« Moderniser » le RGPD ? Quelle bonne idée…
Bruxelles a encore frappé. Sous couvert de « réduction de la charge administrative », la Commission européenne a sorti de son chapeau une réforme du RGPD en 2024, censée « soutenir les PME » et « rendre la protection des données plus efficace ». On pourrait applaudir… si les professionnels de la protection des données (notamment les DPO) n’étaient pas en train d’appeler les pompiers.
Ce que la Commission vend comme un RGPD light, certains experts y voient plutôt un retour à la case départ, une déréglementation camouflée. Autrement dit, un peu comme repeindre un bunker en rose bonbon et dire que c’est plus convivial — sauf que les murs s’écroulent.
🏗️ En quoi consiste cette réforme ?
La réforme est portée par le projet “Data Act simplification package”, présenté en avril 2024. L’objectif affiché : réduire les contraintes pesant sur les entreprises, notamment les PME, qui seraient « étouffées » par les obligations RGPD. En pratique, cela se traduit par :
- La suppression de l’obligation de tenir un registre de traitement pour certaines structures de moins de 250 salariés.
- Un assouplissement du rôle du DPO, avec une disparition possible de son obligation de désignation dans plusieurs cas.
- La déresponsabilisation en cas de sous-traitance, tant que les traitements sont « non risqués ».
- Un abandon du PIA (analyse d’impact) pour un grand nombre de traitements jugés « standards ».
Et bien sûr, le tout emballé dans un discours façon « l’Europe protège vos données mais sans gêner la croissance » – un peu comme vouloir faire de la cuisine bio avec du glyphosate.
🧨 Les risques soulevés par les DPO (et ils ont raison de gueuler)
Les DPO (délégués à la protection des données) ont littéralement hurlé à la régression. Pour eux, cette réforme équivaut à :
- Ouvrir la porte au laisser-faire : en supprimant les obligations, on mise sur le « bon sens » des entreprises. Spoiler : le bon sens n’est pas conforme ISO 27001.
- Complexifier la gouvernance : avec des règles moins strictes mais plus floues, les interprétations vont diverger entre pays et entreprises, au mépris de l’uniformité européenne.
- Fragiliser les victimes de fuites de données : sans documentation, sans registre, sans DPO, bon courage pour retracer l’origine d’une fuite ou d’un traitement illégal.
- Encourager le Shadow IT : eh oui, si les règles sont light, les outils non référencés ou les pratiques borderline ont une autoroute devant elles.
En résumé ? On ne réduit pas la charge, on l’enterre, et on laisse le champ libre à ceux qui avaient déjà du mal à respecter le RGPD.
👣 Est-ce un vrai pas en arrière ?
Oui. Et pas qu’un petit.
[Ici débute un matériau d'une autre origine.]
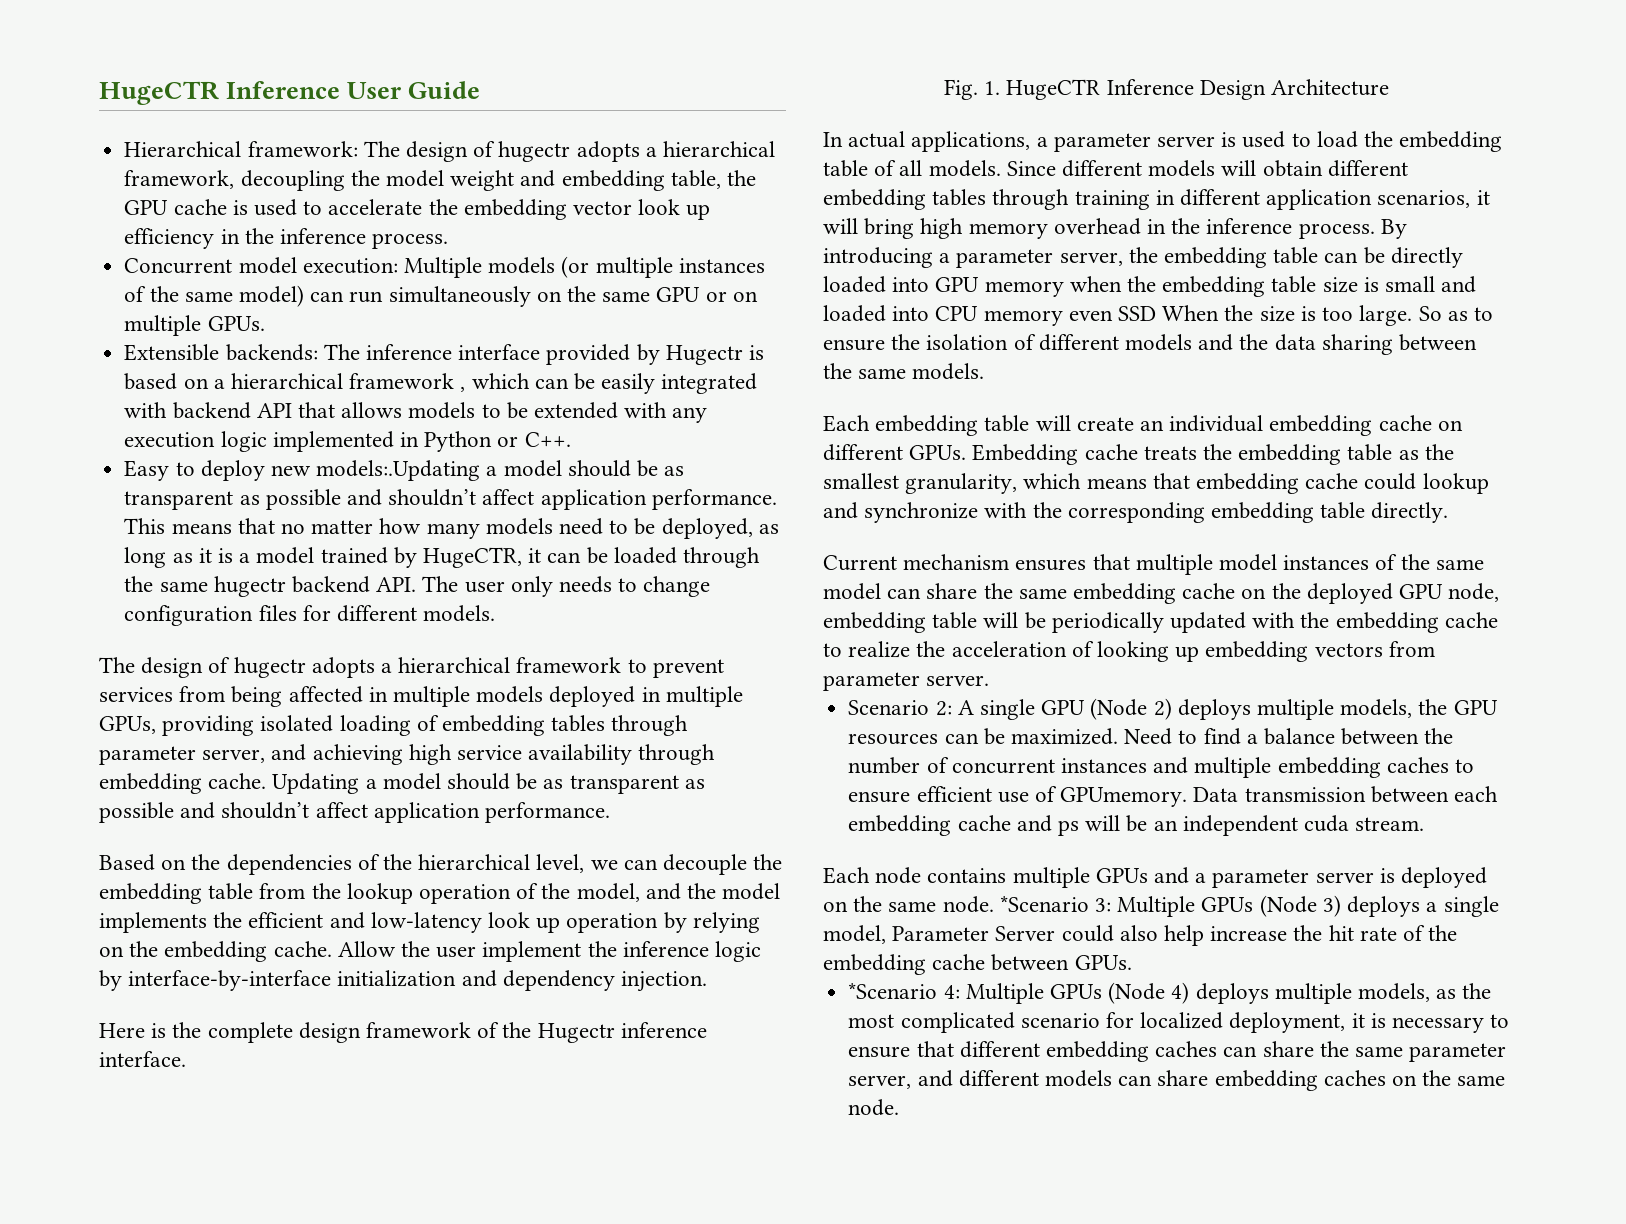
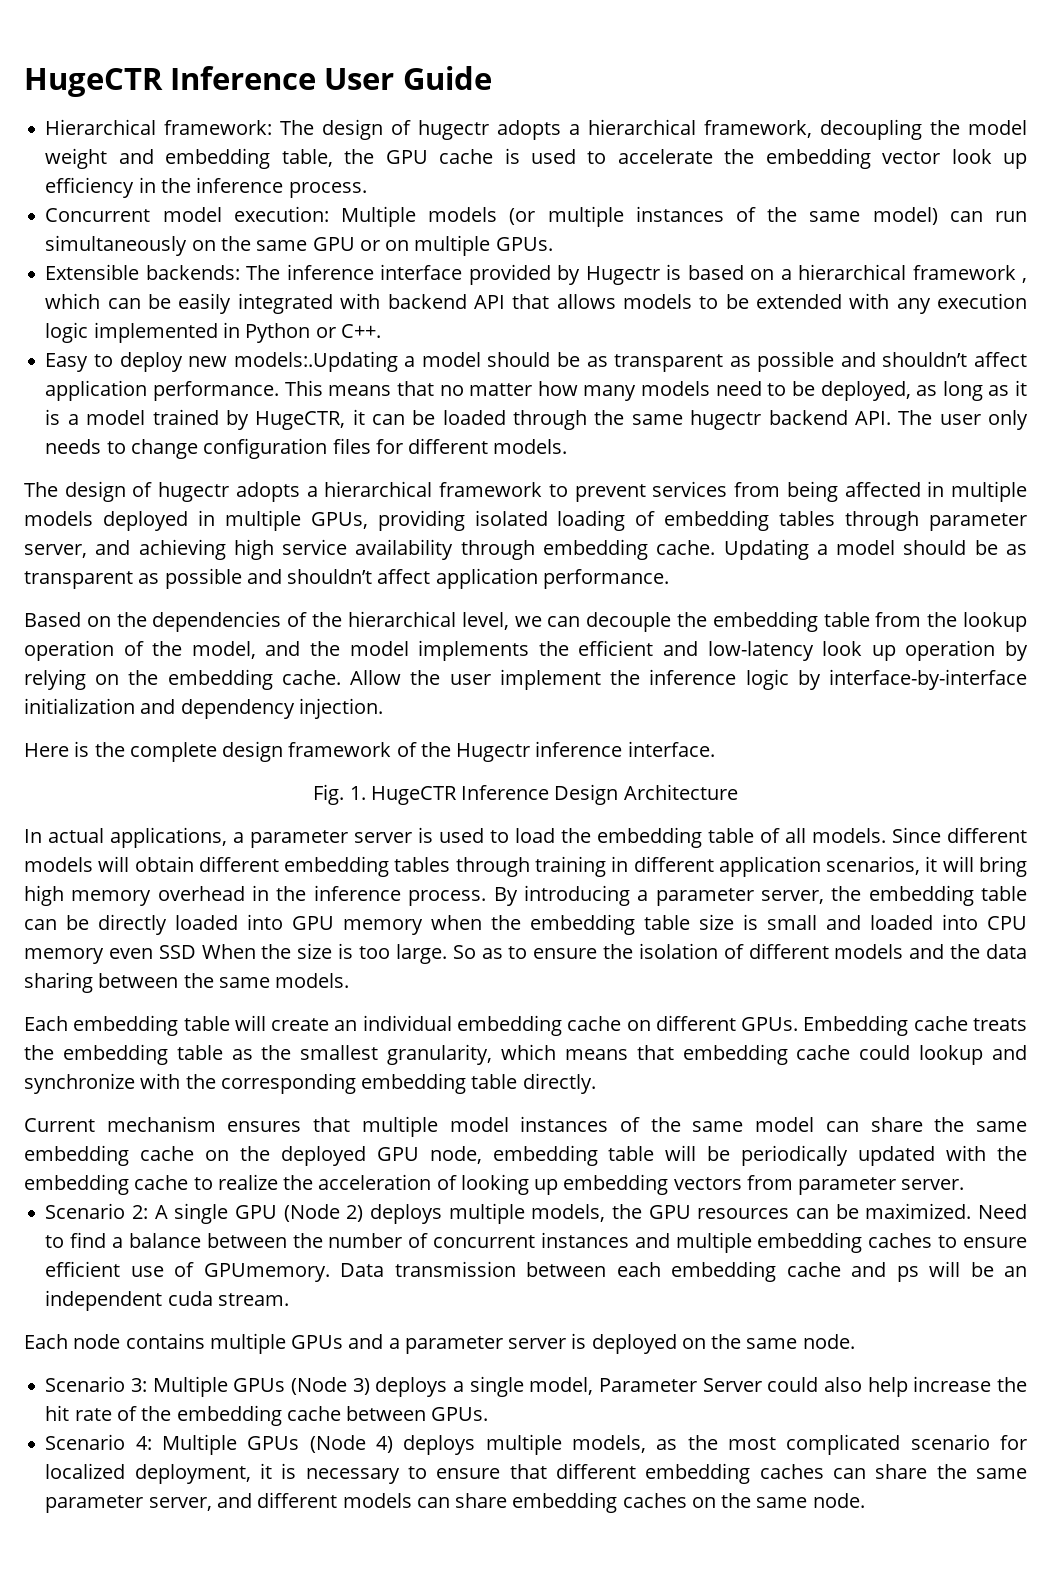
- Each node contains multiple GPUs and a parameter server is deployed on the same node. *Scenario 3: Multiple GPUs (Node 3) deploys a single model, Parameter Server could also help increase the hit rate of the embedding cache between GPUs.
+ Each node contains multiple GPUs and a parameter server is deployed on the same node.
+ Scenario 3: Multiple GPUs (Node 3) deploys a single model, Parameter Server could also help increase the hit rate of the embedding cache between GPUs.
- *Scenario 4: Multiple GPUs (Node 4) deploys multiple models, as the most complicated scenario for localized deployment, it is necessary to ensure that different embedding caches can share the same parameter server, and different models can share embedding caches on the same node.
+ Scenario 4: Multiple GPUs (Node 4) deploys multiple models, as the most complicated scenario for localized deployment, it is necessary to ensure that different embedding caches can share the same parameter server, and different models can share embedding caches on the same node.

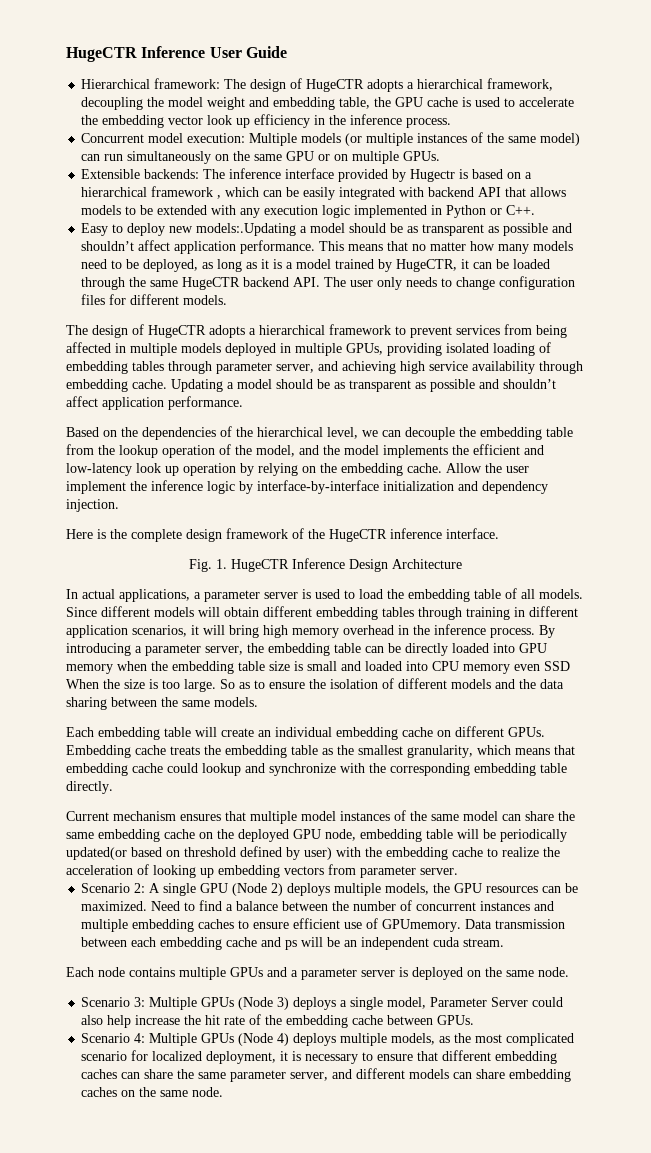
- Hierarchical framework: The design of hugectr adopts a hierarchical framework, decoupling the model weight and embedding table, the GPU cache is used to accelerate the embedding vector look up efficiency in the inference process.
+ Hierarchical framework: The design of HugeCTR adopts a hierarchical framework, decoupling the model weight and embedding table, the GPU cache is used to accelerate the embedding vector look up efficiency in the inference process.
- This means that no matter how many models need to be deployed, as long as it is a model trained by HugeCTR, it can be loaded through the same hugectr backend API. The user only needs to change configuration files for different models.
+ This means that no matter how many models need to be deployed, as long as it is a model trained by HugeCTR, it can be loaded through the same HugeCTR backend API. The user only needs to change configuration files for different models.
- The design of hugectr adopts a hierarchical framework to prevent services from being affected in multiple models deployed in multiple GPUs, providing isolated loading of embedding tables through parameter server, and achieving high service availability through embedding cache.
+ The design of HugeCTR adopts a hierarchical framework to prevent services from being affected in multiple models deployed in multiple GPUs, providing isolated loading of embedding tables through parameter server, and achieving high service availability through embedding cache.
- Here is the complete design framework of the Hugectr inference interface.
+ Here is the complete design framework of the HugeCTR inference interface.
- Current mechanism ensures that multiple model instances of the same model can share the same embedding cache on the deployed GPU node, embedding table will be periodically updated with the embedding cache to realize the acceleration of looking up embedding vectors from parameter server.
+ Current mechanism ensures that multiple model instances of the same model can share the same embedding cache on the deployed GPU node, embedding table will be periodically updated(or based on threshold defined by user) with the embedding cache to realize the acceleration of looking up embedding vectors from parameter server.

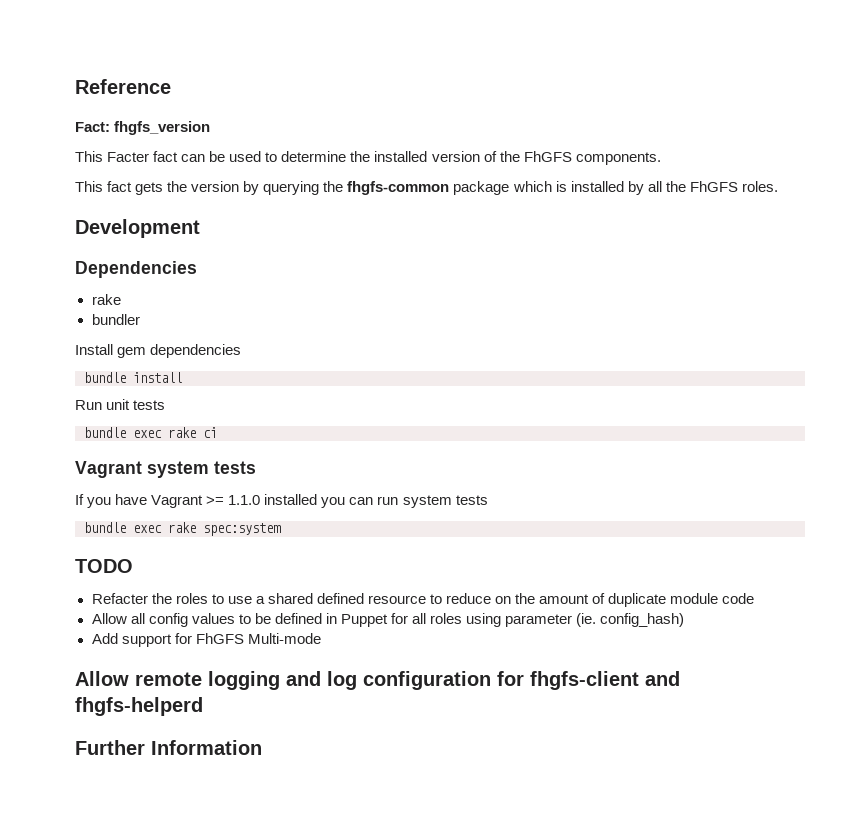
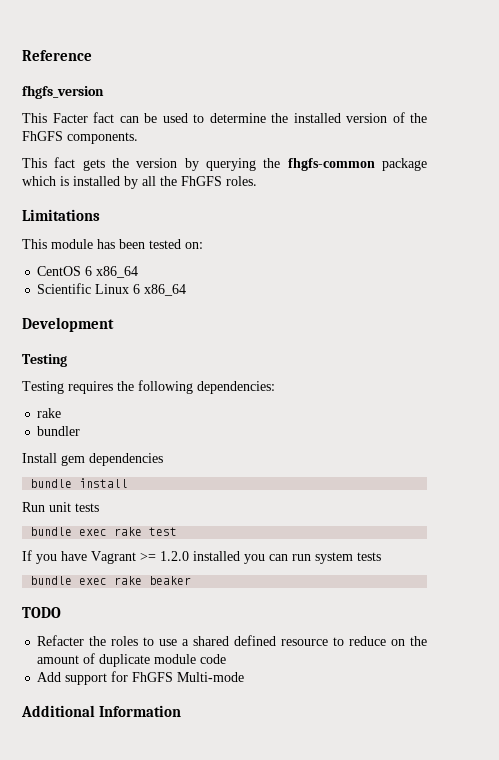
- Fact: fhgfs_version
+ fhgfs_version
+ Limitations
+ This module has been tested on:
+ CentOS 6 x86_64
+ Scientific Linux 6 x86_64
  Development
- Dependencies
+ Testing
+ Testing requires the following dependencies:
- bundle exec rake ci
- Vagrant system tests
+ bundle exec rake test
- If you have Vagrant >= 1.1.0 installed you can run system tests
+ If you have Vagrant >= 1.2.0 installed you can run system tests
- bundle exec rake spec:system
+ bundle exec rake beaker
- Allow all config values to be defined in Puppet for all roles using parameter (ie. config_hash)
- Allow remote logging and log configuration for fhgfs-client and fhgfs-helperd
- Further Information
+ Additional Information

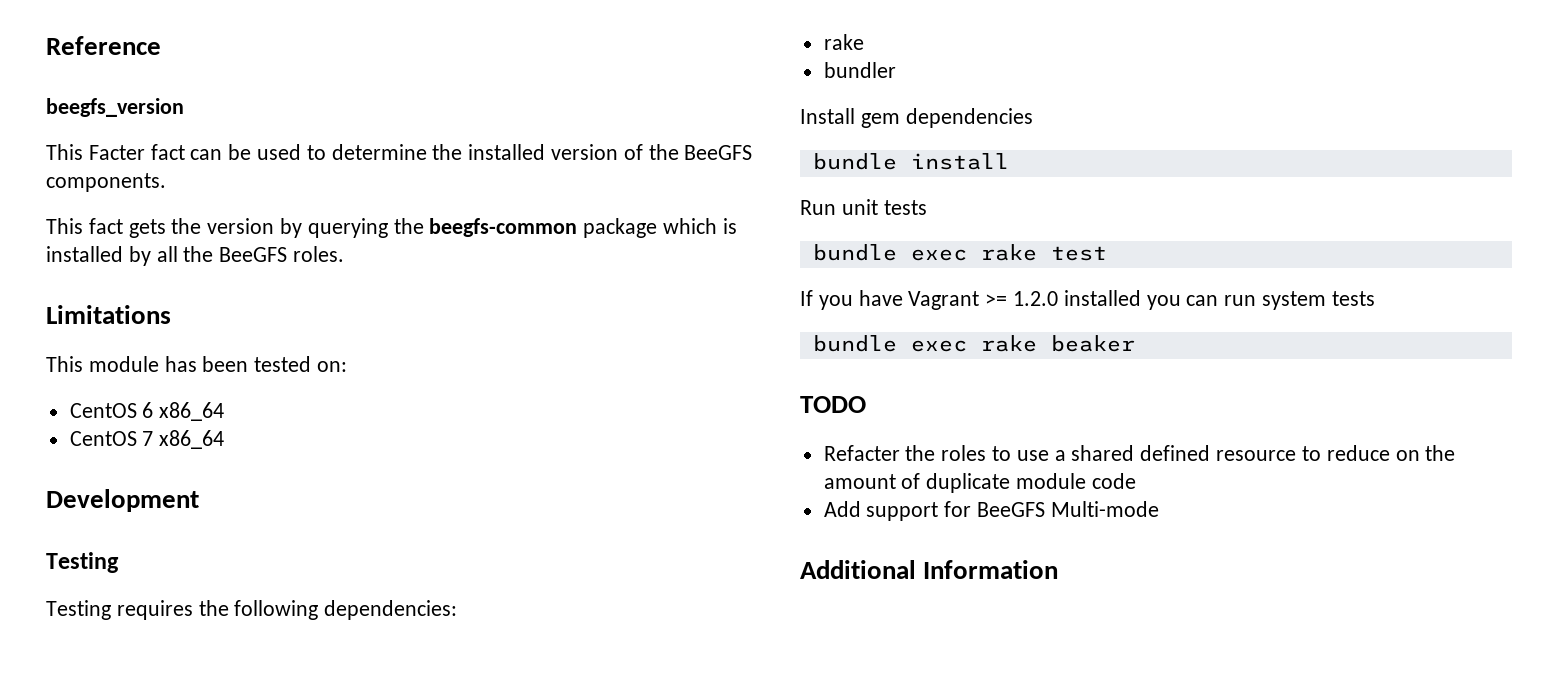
- fhgfs_version
+ beegfs_version
- This Facter fact can be used to determine the installed version of the FhGFS components.
+ This Facter fact can be used to determine the installed version of the BeeGFS components.
- This fact gets the version by querying the fhgfs-common package which is installed by all the FhGFS roles.
+ This fact gets the version by querying the beegfs-common package which is installed by all the BeeGFS roles.
- Scientific Linux 6 x86_64
+ CentOS 7 x86_64
- Add support for FhGFS Multi-mode
+ Add support for BeeGFS Multi-mode

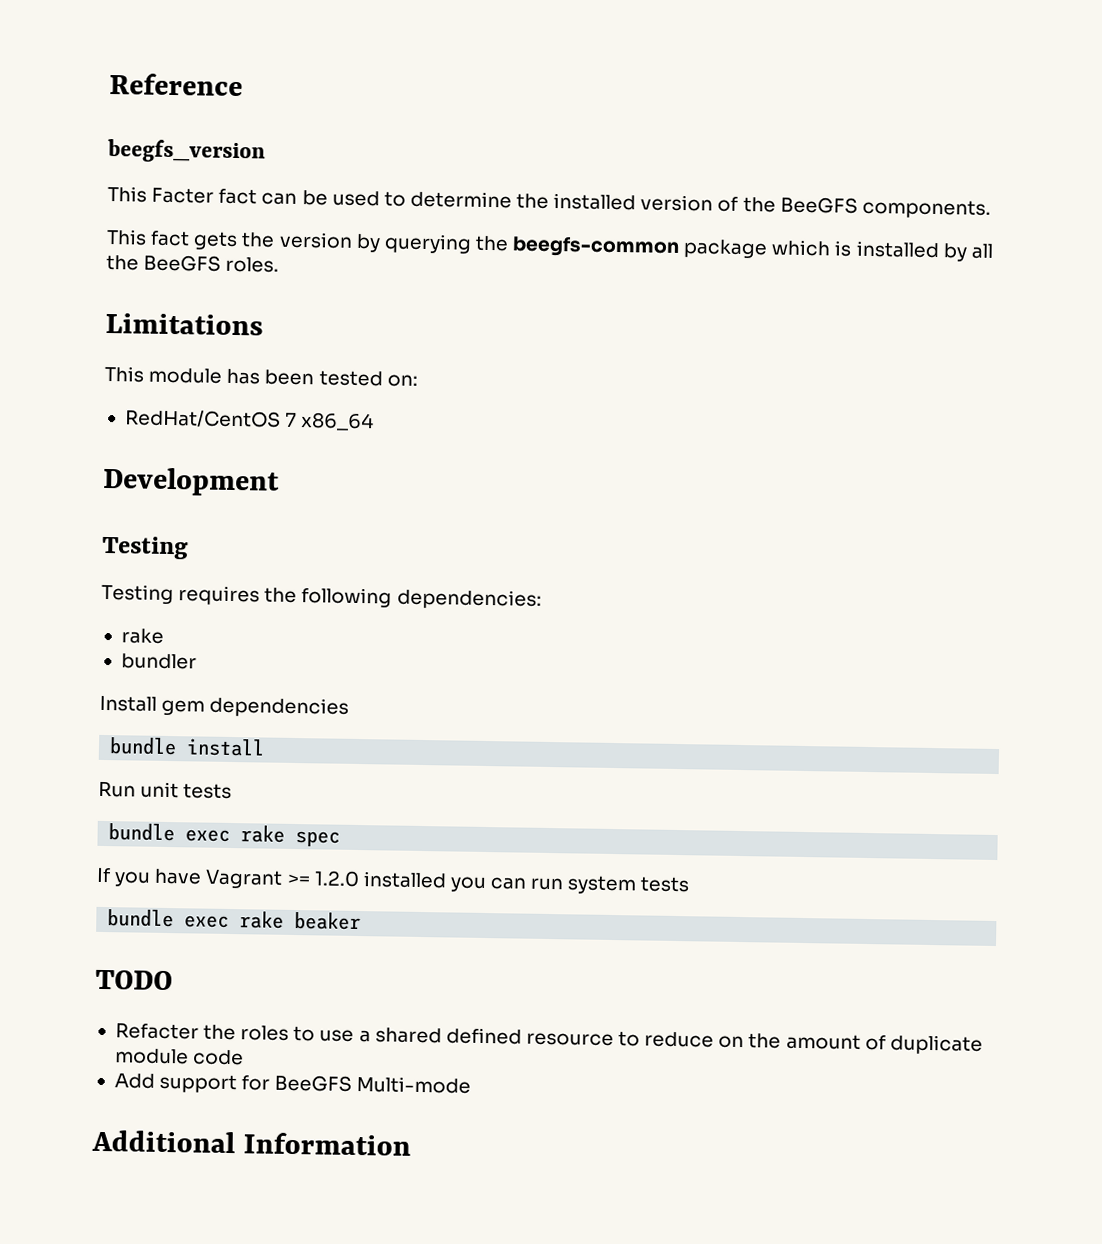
- CentOS 6 x86_64
- CentOS 7 x86_64
+ RedHat/CentOS 7 x86_64
- bundle exec rake test
+ bundle exec rake spec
On parle d’un RGPD qui a mis près de 6 ans à se faire respecter, où les entreprises ont investi dans des DPO, des registres, des formations… pour maintenant leur dire : « En fait, on a peut-être été un peu sévères. Faites à votre sauce. »
C’est un peu comme repeindre le Titanic après la collision : un effort cosmétique pour cacher des failles systémiques. Le plus ironique ? Cette réforme intervient au moment même où l’Europe affiche sa volonté d’être leader mondial en matière d’éthique numérique (cf. AI Act, DSA…). Le double discours est palpable.
🕵️♂️ Les détails à ne pas manquer
- Le CEPD (Comité Européen de la Protection des Données) a exprimé des « réserves sérieuses » sur cette réforme, mais on lui a gentiment demandé de retourner surveiller les cookies.
- Certains États membres, dont l’Allemagne et la France, envisagent de conserver des obligations nationales plus strictes, ce qui pourrait casser l’harmonisation européenne.
- En parallèle, des acteurs privés poussent pour une certification RGPD allégée, voire auto-délivrée (ça sent l’arnaque à 15 km).
- Et pendant ce temps, les cyberattaques explosent, les ransomwares se baladent, et les données médicales continuent de se vendre sur le dark web. Mais oui, allons-y mollo sur les contrôles.
🧠 En conclusion : simplifier ou saboter ?
On ne peut pas nier qu’un peu de simplification administrative peut être utile. Mais ici, il ne s’agit pas de couper une branche morte : on est en train de sectionner les racines. Si le RGPD devient un simple « guide de bonnes pratiques », on revient à l’ère pré-2018, où la protection des données reposait sur la bonne volonté… et une confiance aveugle dans des GAFAM au RSA moral.
Alors non, ce n’est pas une réforme, c’est un « dé-RGPD », et si l’objectif est d’apaiser les PME, il ne faudrait pas qu’il se fasse au prix de la confiance des citoyens européens.